§ **Data to use**:
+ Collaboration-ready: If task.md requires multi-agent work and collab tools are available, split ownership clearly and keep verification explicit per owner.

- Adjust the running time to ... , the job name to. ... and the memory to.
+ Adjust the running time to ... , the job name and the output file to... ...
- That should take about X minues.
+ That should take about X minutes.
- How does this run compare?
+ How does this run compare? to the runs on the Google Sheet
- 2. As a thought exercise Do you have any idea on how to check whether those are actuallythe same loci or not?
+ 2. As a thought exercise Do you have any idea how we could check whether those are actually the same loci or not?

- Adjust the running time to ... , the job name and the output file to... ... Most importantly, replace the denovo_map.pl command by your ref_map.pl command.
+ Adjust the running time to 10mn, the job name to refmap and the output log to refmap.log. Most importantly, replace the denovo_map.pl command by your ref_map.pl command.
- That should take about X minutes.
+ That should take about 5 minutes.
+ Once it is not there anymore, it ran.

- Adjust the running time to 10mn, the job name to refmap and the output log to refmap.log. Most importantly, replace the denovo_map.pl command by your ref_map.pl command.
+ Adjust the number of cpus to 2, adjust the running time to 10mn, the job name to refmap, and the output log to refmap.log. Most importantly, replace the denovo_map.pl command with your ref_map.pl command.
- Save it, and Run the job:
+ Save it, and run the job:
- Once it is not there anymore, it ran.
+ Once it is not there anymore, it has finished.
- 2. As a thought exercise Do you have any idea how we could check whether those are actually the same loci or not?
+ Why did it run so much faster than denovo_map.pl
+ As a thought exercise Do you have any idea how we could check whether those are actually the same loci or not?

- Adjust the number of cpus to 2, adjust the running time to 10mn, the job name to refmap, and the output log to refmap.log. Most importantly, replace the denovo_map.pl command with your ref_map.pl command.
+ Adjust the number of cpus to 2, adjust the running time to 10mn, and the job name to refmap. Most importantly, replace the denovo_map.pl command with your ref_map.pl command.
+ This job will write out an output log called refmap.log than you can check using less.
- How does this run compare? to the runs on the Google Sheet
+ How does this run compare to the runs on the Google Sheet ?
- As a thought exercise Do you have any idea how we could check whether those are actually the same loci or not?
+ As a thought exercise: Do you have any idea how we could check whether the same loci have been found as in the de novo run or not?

==

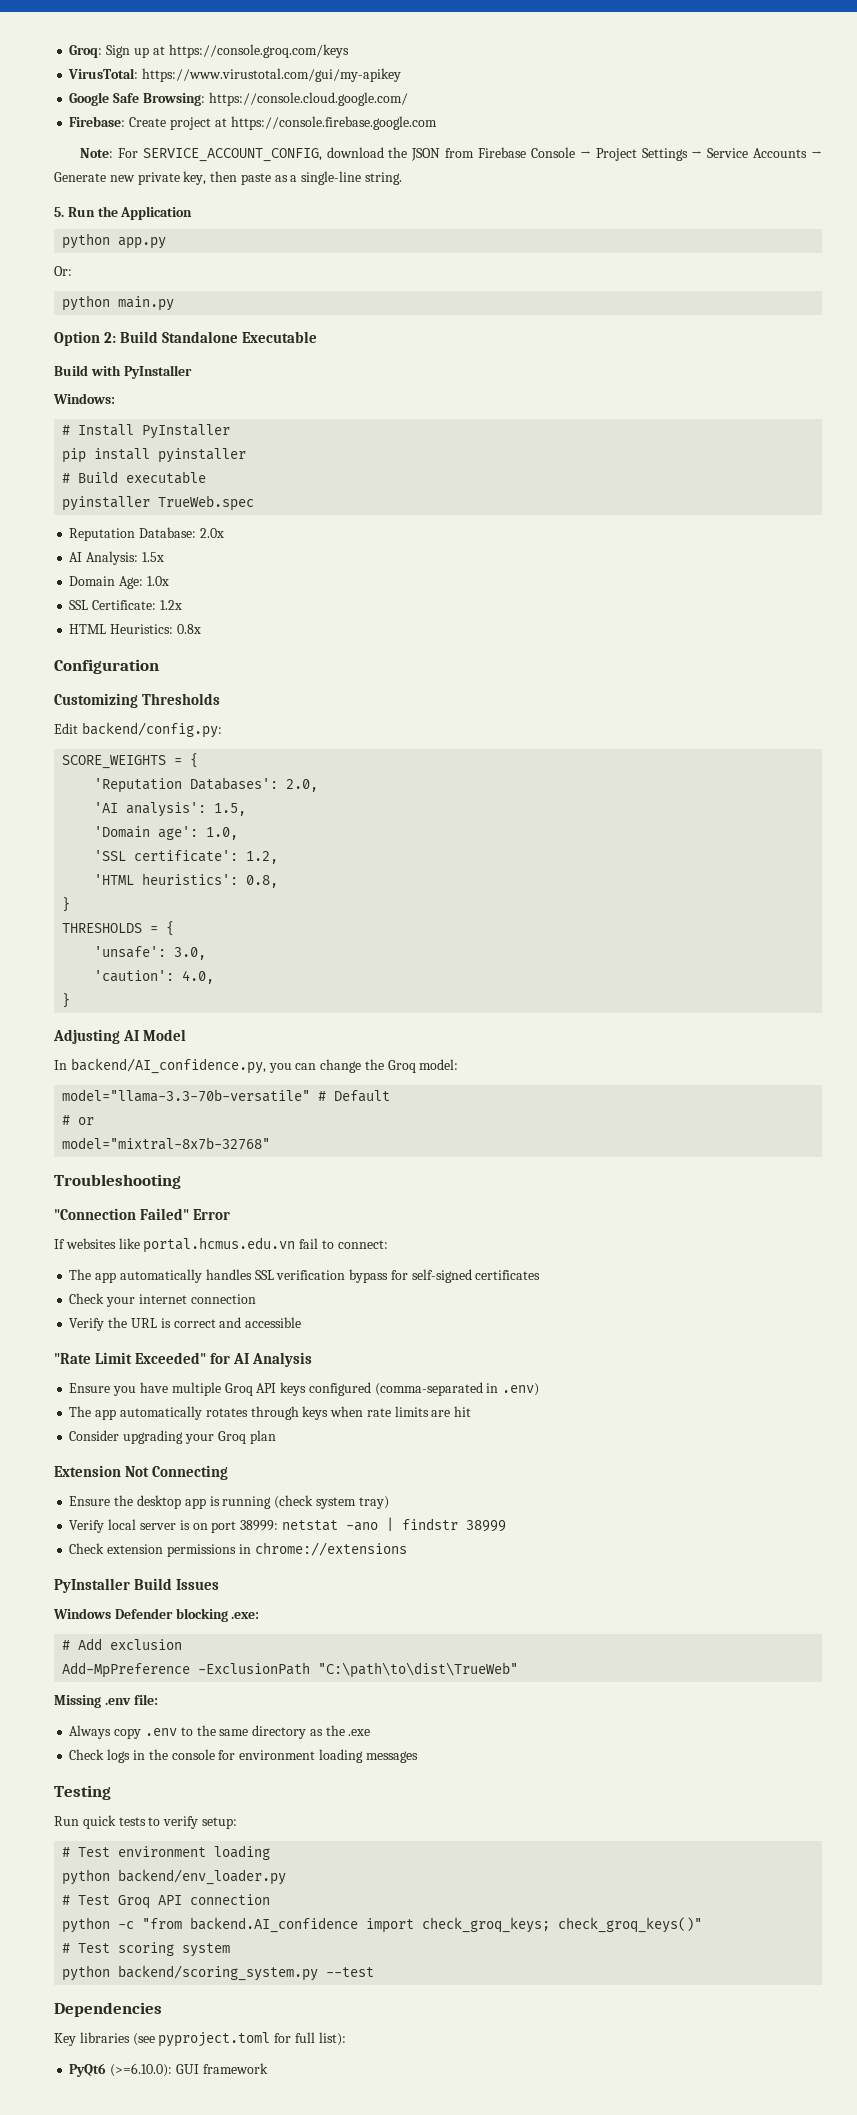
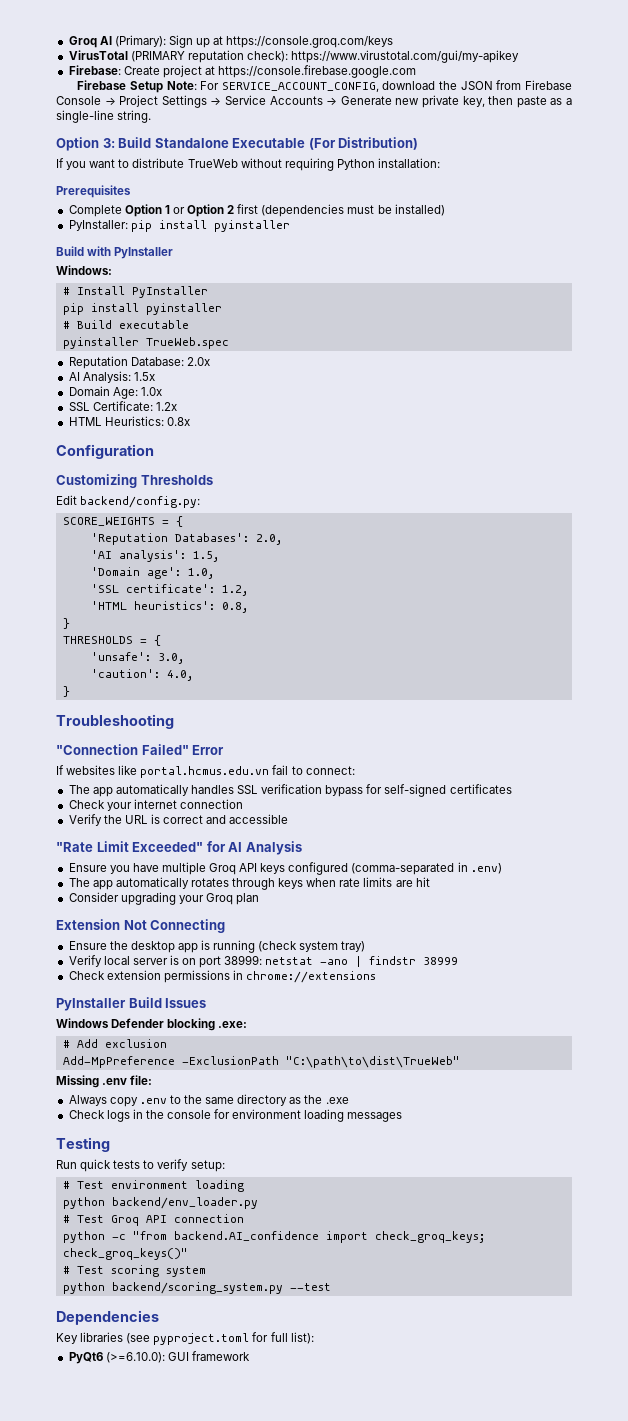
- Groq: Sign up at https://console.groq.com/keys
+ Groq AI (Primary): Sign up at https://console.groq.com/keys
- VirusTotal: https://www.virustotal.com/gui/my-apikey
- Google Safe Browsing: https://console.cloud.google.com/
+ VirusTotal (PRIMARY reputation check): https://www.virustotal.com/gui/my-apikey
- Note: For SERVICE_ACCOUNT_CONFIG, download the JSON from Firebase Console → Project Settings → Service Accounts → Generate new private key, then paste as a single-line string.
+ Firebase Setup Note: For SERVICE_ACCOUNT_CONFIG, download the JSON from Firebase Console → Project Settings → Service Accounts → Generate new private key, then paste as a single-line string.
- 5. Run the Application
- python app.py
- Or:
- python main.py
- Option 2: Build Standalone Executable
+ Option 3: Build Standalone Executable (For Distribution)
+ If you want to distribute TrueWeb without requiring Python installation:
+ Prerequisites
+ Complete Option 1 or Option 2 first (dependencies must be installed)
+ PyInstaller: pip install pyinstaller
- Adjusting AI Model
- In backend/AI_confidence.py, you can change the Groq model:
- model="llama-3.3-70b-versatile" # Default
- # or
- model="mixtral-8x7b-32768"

---

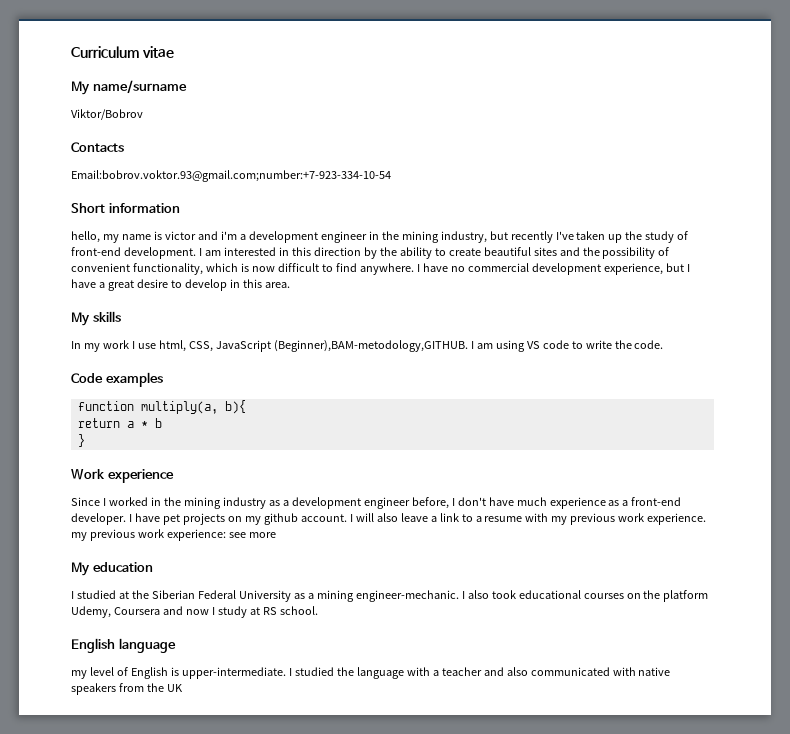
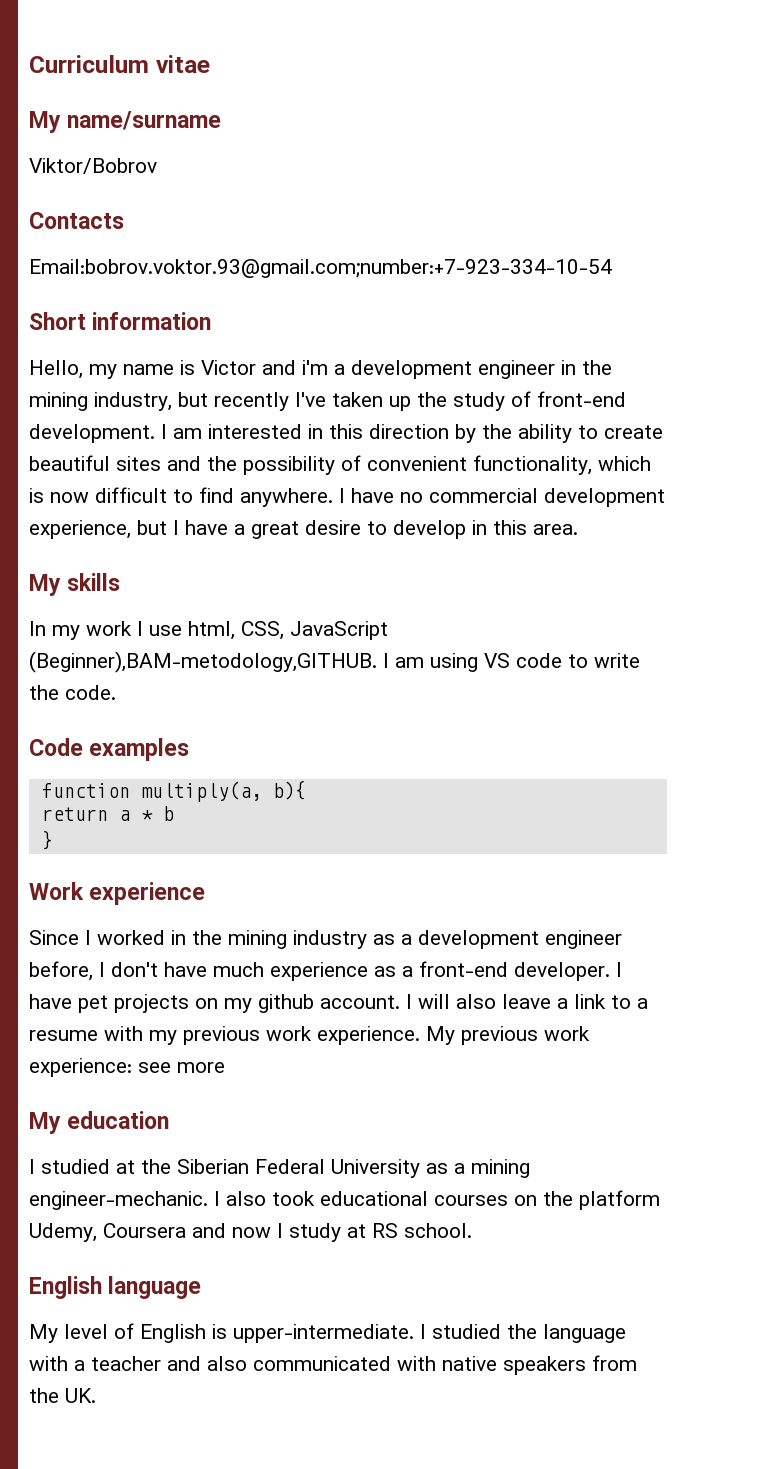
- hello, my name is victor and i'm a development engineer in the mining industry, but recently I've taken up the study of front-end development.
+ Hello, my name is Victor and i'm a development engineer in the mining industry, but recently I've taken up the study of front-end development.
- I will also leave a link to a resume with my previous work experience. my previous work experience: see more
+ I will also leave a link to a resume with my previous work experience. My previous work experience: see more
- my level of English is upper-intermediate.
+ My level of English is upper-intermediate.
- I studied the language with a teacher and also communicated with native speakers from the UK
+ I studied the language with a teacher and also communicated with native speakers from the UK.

§ **Task item**:
Copy exactly the stretch of data above from the line with "explicit per owner." through the line with "actuallythe same loci or not?", and omit all other lines.

§ **Output**:
+ Collaboration-ready: If task.md requires multi-agent work and collab tools are available, split ownership clearly and keep verification explicit per owner.

- Adjust the running time to ... , the job name to. ... and the memory to.
+ Adjust the running time to ... , the job name and the output file to... ...
- That should take about X minues.
+ That should take about X minutes.
- How does this run compare?
+ How does this run compare? to the runs on the Google Sheet
- 2. As a thought exercise Do you have any idea on how to check whether those are actuallythe same loci or not?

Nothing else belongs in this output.